#### TASK INSTRUCTIONS:
If a line below contains the word "Engine", count it. Please give the total and nothing else.

#### SUPPLIED RECORDS:
————
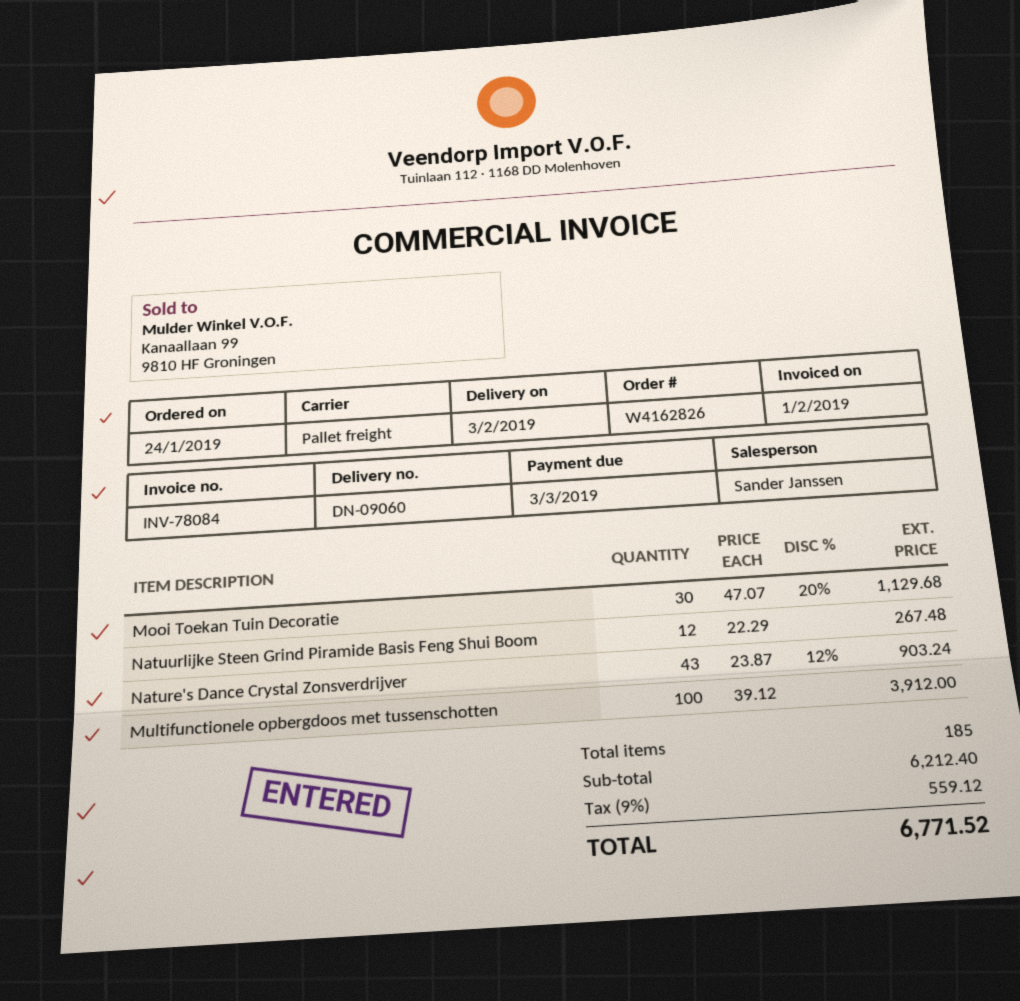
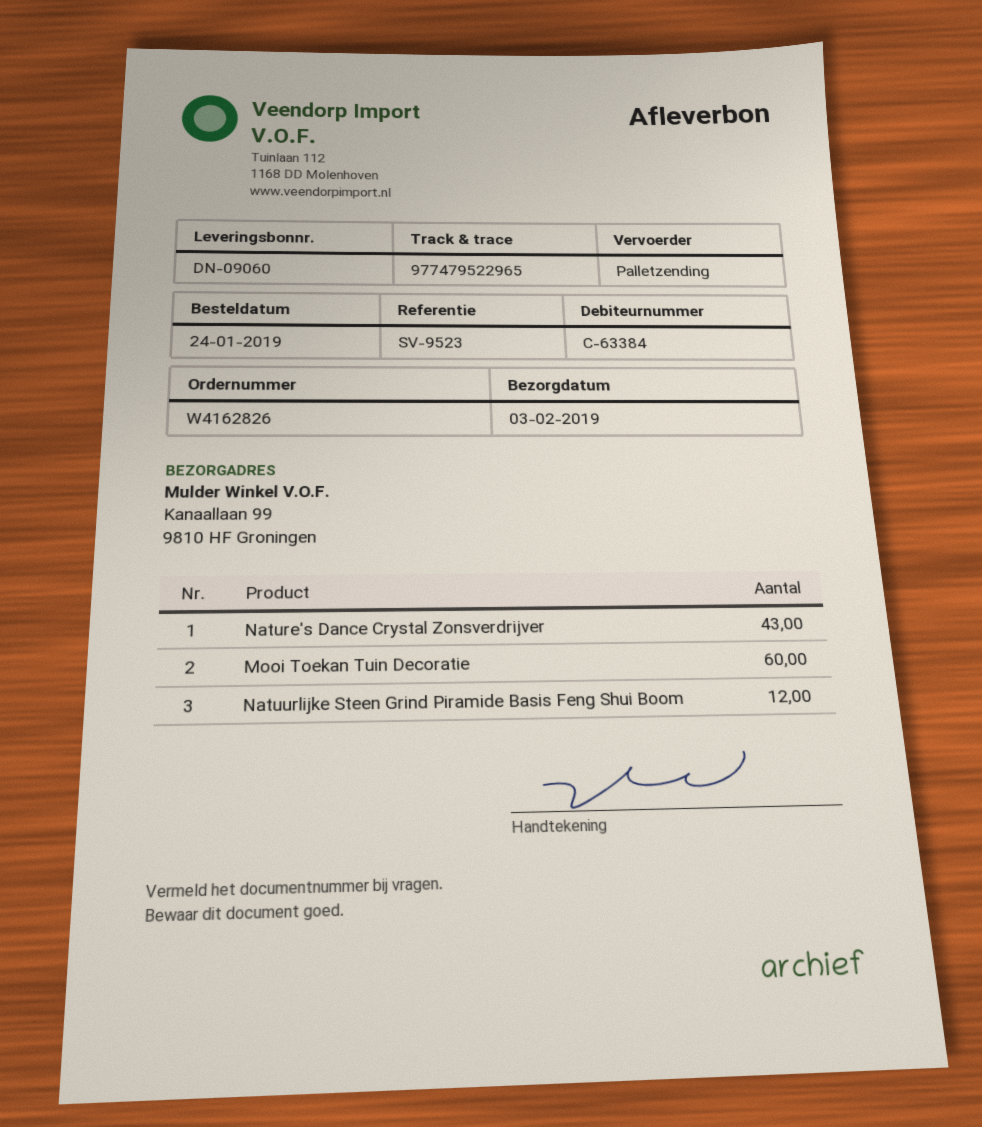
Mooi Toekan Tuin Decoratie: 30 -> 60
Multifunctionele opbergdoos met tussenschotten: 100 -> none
————
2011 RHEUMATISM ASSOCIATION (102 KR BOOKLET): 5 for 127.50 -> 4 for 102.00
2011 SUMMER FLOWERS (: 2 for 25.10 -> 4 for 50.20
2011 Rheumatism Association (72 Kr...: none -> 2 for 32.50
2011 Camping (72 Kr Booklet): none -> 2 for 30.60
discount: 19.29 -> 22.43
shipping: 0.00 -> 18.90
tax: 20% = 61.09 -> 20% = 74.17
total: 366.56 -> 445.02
————
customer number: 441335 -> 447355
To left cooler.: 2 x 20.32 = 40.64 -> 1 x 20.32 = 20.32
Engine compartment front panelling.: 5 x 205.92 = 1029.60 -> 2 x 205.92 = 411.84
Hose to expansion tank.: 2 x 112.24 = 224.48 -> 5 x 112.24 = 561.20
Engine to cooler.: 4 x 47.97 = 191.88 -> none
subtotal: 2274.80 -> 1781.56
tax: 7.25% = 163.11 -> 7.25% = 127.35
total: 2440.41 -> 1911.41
————
#### OUTPUT FOR THIS TASK:
2